Brown rice has played in important role in many cultures and cuisines around the world. When people eat brown rice, what types of cuisines are they typically eating? 

Cameron Jacobs: You said it! With rice serving as a staple ingredient for two-thirds of the world’s population, whole grain rice plays a tremendous role in all types of cultures and global cuisines. Brown rice of course is heavily consumed in American cuisine, but consumption strongly over indexes for Middle Eastern, Indian, Spanish, and global fusion cuisines followed by Mexican and Chinese.   

Given brown rice’s role in the global cuisines you described, what do we know about brown rice eating occasions among different racial or ethnic groups?   

Cameron Jacobs: The big takeaway is brown rice eating occasions occur across all different racial or ethnic groups. Our research indicates that brown rice occasions significantly over-index with African American and Asian -American eaters, then occur a bit above average for Hispanic eaters and just slightly under-index for Caucasian eaters. It’s important to echo the message that brown rice consumption continues to rise and occurs across the range of different races and cultural backgrounds.

From fast casual chains like Chipotle, to sit-down restaurants like P.F. Chang’s, brown rice is a common fixture at many types of restaurants, and is more readily available than many other types of whole grains. What do we know about how this shapes brown rice eating occasions?

Cameron Jacobs: From fast casual to fine dining, we are seeing a continuing rise of brown rice on menus and readily available for consumers. While the total number of brown rice eating occasions primarily occur at home, brown rice occasions are interestingly more likely to take place at restaurants or away from the home when compared to total eating occasions.

This trend has been fascinating to follow and I think fueled by a few things: the widely understood nutritional benefits associated with brown rice consumption; increased consumer acceptance across the board for whole grains which was demonstrated by the Whole Grain Consumer Insights Survey; and lastly, the fact that additional cooking times needed for whole grain rice, which sometimes can serve as a barrier to consumption, don’t get passed down to the customer in these settings.

It’s also worth noting that brown rice consumption is more likely to take place during weekdays and in a social setting among family.

There is always interest in food trends among generations like Gen Z and millennials. What does brown rice consumption look like among the different generations? 

Cameron Jacobs: There are solid rates of brown rice consumption across all the age groups, but brown rice eating occasions are most likely to be among Millennials and less likely among Gen Z and Boomers. I do believe as that Gen Z demographic ages, this figure will change, and that generation will be a strong and active brown rice consumer group.

I’d also like to point out that we see that brown rice occasions are way more likely to take place among households with children, which reiterates not only that parents understand the health benefits of brown rice when feeding their children, but also shows the consumer acceptance of whole grains even among the youngest consumers.

Can you share any insights on why people choose brown rice or what needs they’re looking to fulfill with that food choice?

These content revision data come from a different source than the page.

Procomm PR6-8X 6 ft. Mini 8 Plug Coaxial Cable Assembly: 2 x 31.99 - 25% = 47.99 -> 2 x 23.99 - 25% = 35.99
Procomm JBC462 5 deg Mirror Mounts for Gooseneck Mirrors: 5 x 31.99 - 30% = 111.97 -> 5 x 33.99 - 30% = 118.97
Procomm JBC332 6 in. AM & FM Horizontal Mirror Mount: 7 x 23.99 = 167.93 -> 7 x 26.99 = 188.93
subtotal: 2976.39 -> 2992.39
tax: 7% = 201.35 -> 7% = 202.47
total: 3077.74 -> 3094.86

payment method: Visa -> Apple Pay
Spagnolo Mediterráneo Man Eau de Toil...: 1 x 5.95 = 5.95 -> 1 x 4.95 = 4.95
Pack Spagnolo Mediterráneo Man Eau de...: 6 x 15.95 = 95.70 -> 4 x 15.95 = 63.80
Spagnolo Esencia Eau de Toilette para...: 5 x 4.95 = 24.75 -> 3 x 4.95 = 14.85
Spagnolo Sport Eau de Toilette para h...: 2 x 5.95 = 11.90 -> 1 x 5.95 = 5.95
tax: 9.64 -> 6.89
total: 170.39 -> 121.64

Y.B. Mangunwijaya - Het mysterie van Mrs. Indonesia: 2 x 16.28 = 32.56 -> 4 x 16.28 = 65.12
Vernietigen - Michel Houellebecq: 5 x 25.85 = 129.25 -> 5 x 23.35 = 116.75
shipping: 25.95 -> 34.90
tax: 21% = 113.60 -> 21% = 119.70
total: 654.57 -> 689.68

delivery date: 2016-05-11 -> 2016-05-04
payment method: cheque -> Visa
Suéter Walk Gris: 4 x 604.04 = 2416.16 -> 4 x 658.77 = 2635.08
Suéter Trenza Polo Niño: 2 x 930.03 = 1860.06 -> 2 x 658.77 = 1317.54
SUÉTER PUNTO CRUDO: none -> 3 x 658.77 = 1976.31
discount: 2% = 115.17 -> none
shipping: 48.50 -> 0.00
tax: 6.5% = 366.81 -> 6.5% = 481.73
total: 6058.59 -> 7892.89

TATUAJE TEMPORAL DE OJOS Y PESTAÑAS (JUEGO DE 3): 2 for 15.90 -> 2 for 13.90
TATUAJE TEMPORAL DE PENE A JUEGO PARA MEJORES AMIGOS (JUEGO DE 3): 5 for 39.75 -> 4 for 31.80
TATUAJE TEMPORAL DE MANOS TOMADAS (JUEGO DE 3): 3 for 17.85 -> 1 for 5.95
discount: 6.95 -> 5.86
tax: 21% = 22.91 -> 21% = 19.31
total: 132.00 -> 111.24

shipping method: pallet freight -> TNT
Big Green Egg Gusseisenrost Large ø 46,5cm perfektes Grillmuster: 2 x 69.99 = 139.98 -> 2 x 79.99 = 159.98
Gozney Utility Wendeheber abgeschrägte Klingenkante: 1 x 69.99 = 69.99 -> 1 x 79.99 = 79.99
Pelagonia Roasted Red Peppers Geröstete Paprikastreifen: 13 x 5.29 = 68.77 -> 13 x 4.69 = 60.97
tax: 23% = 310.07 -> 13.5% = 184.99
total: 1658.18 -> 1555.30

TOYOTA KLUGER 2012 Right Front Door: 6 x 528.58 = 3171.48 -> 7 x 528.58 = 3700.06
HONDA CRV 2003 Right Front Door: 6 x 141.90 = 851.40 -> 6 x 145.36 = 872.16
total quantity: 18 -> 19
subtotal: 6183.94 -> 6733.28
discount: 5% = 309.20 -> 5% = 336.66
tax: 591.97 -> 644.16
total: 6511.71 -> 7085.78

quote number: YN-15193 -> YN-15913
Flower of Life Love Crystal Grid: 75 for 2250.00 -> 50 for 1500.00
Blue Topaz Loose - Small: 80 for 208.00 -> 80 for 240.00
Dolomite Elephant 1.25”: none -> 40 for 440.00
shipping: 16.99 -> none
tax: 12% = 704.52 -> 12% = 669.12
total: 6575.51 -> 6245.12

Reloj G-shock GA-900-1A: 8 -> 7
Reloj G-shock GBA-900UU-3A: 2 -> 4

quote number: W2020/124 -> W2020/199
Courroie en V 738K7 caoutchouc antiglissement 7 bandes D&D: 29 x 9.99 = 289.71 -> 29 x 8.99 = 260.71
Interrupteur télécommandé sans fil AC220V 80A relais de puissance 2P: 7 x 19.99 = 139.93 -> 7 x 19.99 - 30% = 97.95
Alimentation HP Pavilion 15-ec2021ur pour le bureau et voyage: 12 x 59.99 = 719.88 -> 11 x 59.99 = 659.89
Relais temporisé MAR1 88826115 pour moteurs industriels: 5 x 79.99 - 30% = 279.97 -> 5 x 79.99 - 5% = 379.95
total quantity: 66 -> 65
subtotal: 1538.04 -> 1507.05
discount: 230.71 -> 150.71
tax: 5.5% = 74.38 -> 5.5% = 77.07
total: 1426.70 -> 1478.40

Cameron Jacobs: This is a great question. Understanding the key motivations and need states for consumption will help us all better understand whole grain eaters. Data tell us that when choosing to take part in a brown rice eating occasion, eaters are looking for something healthy to eat as well as a food that can be enjoyed in a social setting and help foster a feeling of connectivity to others while eating.

The top characteristics of brown rice consumption among consumers were flavor distinction, enjoyment of food, and health and wellness attributes.

In terms of need states, brown rice really stands out as an extraordinary ingredient with brown rice eating occasions over-indexing for almost every positive need state surveyed. The Hartman researchers even had to note how atypical its was to see this amount of over-indexing, so this is about to be a long list! Brown rice occasions over-index on a wide range of needs related to fresh and less processed, social connection, better flavor, and health and nutrition, as well as more premium-oriented needs like local/seasonal or artisan foods, authentic global flavors, and foods with a unique story.


Thank you to Cameron Jacobs and the entire team at USA Rice for giving us a sneak peek into these trends! (Kelly)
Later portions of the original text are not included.